Defalarca kez gözaltına alındı. Ele avuca sığmayan bir enerjisi, içinde büyüttüğü kendinde şekillenen ve insanlığa armağan etmek istediği bir devrim ateşi vardı. Tepeden tırnağa onurlu bir "çapulcuydu". Çok da iyi top oynardı, mahalle maçlarında forvet, takımda bel kemiği idi. Yokluğu büyük bir boşluk yarattı, çok insanı yarım bıraktı. Varlığının birilerine yük olacağından öyle korkardı ki, günlerce bir parkta yattığını çok az kişi bildi. Bir yoldaşı alıp zorla evine götürünce bile çekingenlik içindeydi. Öte yandan başka bir insanın çekingen bir tavrı olursa onun kilidini açmanın anahtarı da atılgan ve esprili dilindeydi. İnsanlara takılır, onlarla samimi ilişkiler kurabilir, onları dinlerdi.
Ne garip bir şey, serhat sınır demek. Bilinen hiçbir sınırın içine sığmamış bir çocuk için hayalperest bir isim. Serhat, yaşam mücadelesine çok erken atıldı, hayatının iplerini eline çok genç yaşta aldı, yaşamının haritasını kendi çizdi, kendi adına kendinden bir anlam yarattı.

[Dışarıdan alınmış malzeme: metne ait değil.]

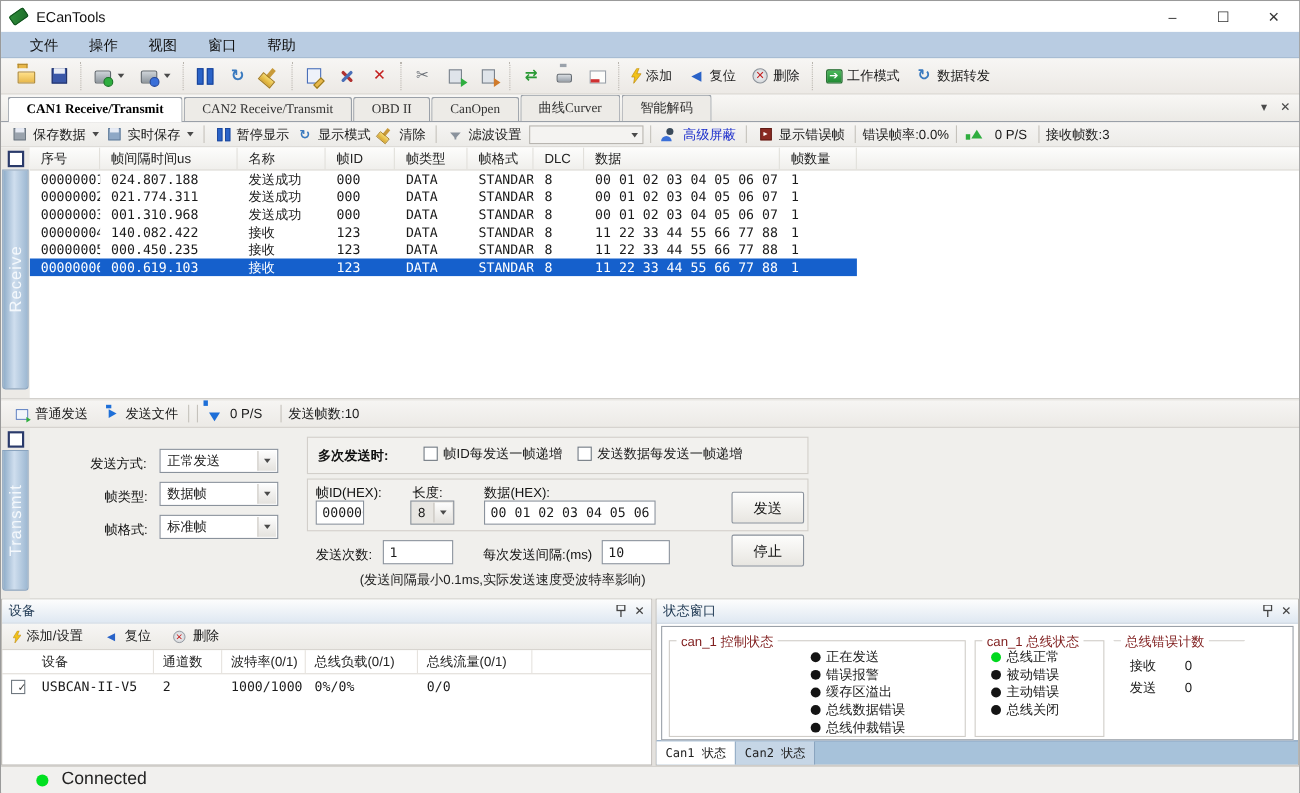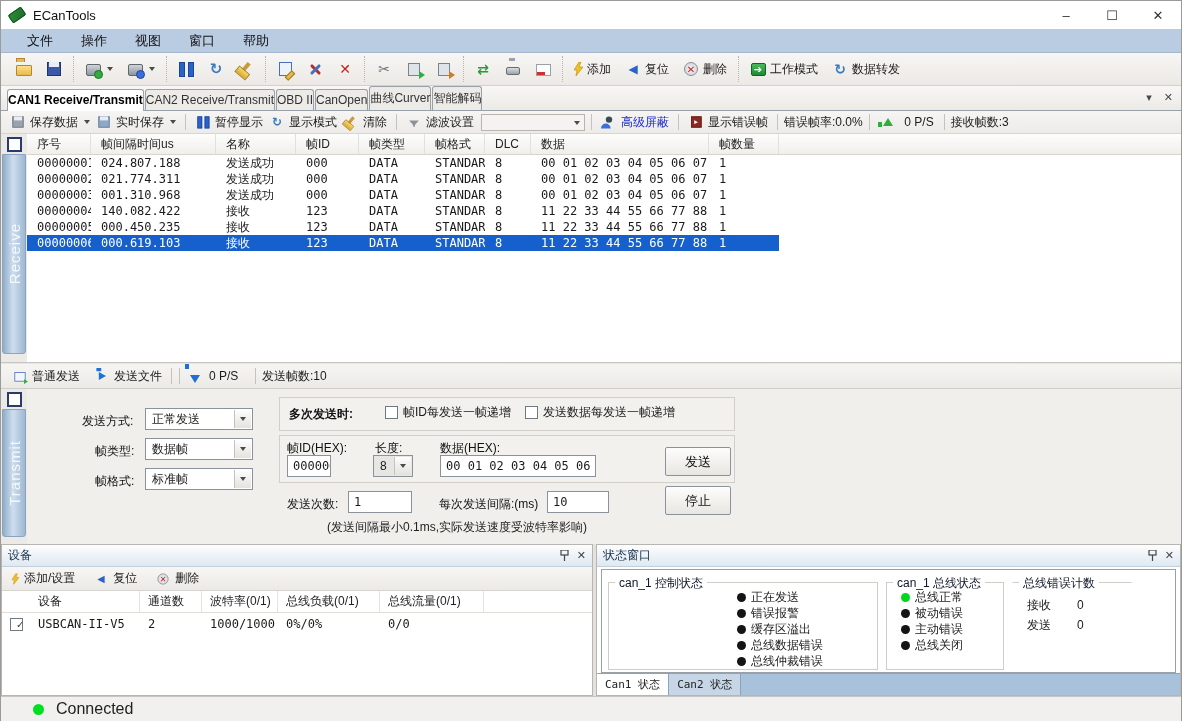--- a/index.html
+++ b/index.html
@@ -78,7 +78,7 @@
 
   
   .tabstrip { height:25px; background:linear-gradient(#f8f7f5,#eceae6); display:flex; align-items:flex-end; padding-left:6px; border-bottom:1px solid #9aa0a8; position:relative; }
-  .tab { padding:3px 0 3px; margin-right:1px; border:1px solid #9aa0a8; border-bottom:none; background:#edebe7; color:#333; font-size:12px; border-radius:3px 3px 0 0; cursor:pointer; white-space:nowrap; }
+  .tab { padding:3px 16px 3px; margin-right:1px; border:1px solid #9aa0a8; border-bottom:none; background:#edebe7; color:#333; font-size:12px; border-radius:3px 3px 0 0; cursor:pointer; white-space:nowrap;font-family:Liberation Serif, serif; }
   .tab.on { background:#fff; font-weight:bold; color:#000; position:relative; top:1px; padding-bottom:4px; }
   .tabstrip-right { position:absolute; right:6px; top:5px; display:flex; gap:10px; color:#4a4a4a; }
   .ts-btn { cursor:pointer; font-size:11px; }

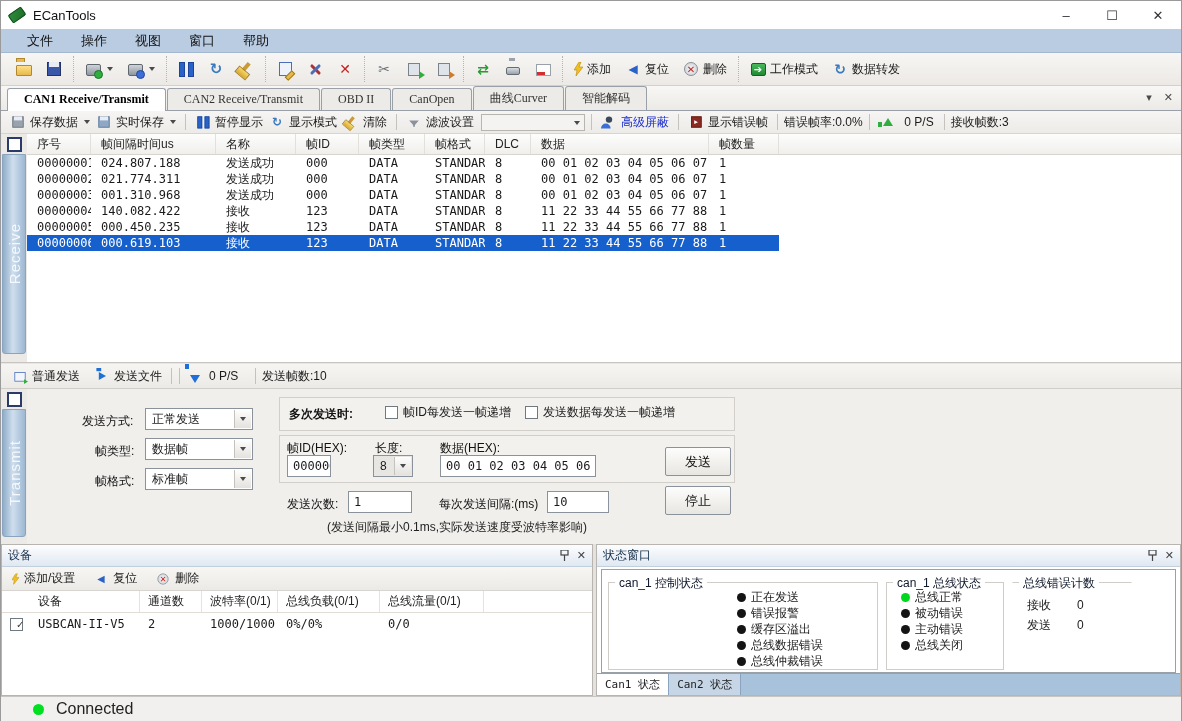--- a/index.html
+++ b/index.html
@@ -147,7 +147,7 @@
   
   .status-body { flex:1; position:relative; margin:2px 4px 0 4px; border:1px solid #9aa0a8; background:#fff; }
   .fieldset { position:absolute; border:1px solid #d0cdc8; }
-  .fieldset .legend { position:absolute; top:-8px; left:6px; background:#fff; padding:0 4px; font-size:12px; color:#0f172a; white-space:nowrap; }
+  .fieldset .legend { position:absolute; top:-8px; left:6px; background:#fff; padding:0 4px; font-size:12px; color:#7f1d1d; white-space:nowrap; }
   .led-item { display:flex; align-items:center; gap:5px; height:16px; font-size:12px; white-space:nowrap; }
   .led { width:9px; height:9px; border-radius:50%; background:#141414; flex:0 0 auto; }
   .led.on { background:#00d81e; }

Kobanê yoluna ilk düşüşü değildi bu onun. Daha önce de orayı ziyaret etmeyi kafaya koymuş, hatta denemiş ama çocuk yaşı yetişmemişti. Bu defa umutluydu. Otostopla geldi Suruç’a, Amara’nın bahçesine. Yol boyunca 4 araba değiştirdi arkadaşlarıyla, herkese anlattı nerelere gittiğini. "Tehlikeli oralar" dediler, güldü. Oralar ve buraların kaderinin sımsıkı bağlı olduğunu, 19 yaşında cesur, su gibi akan Serhat, herkesten evvel gördü.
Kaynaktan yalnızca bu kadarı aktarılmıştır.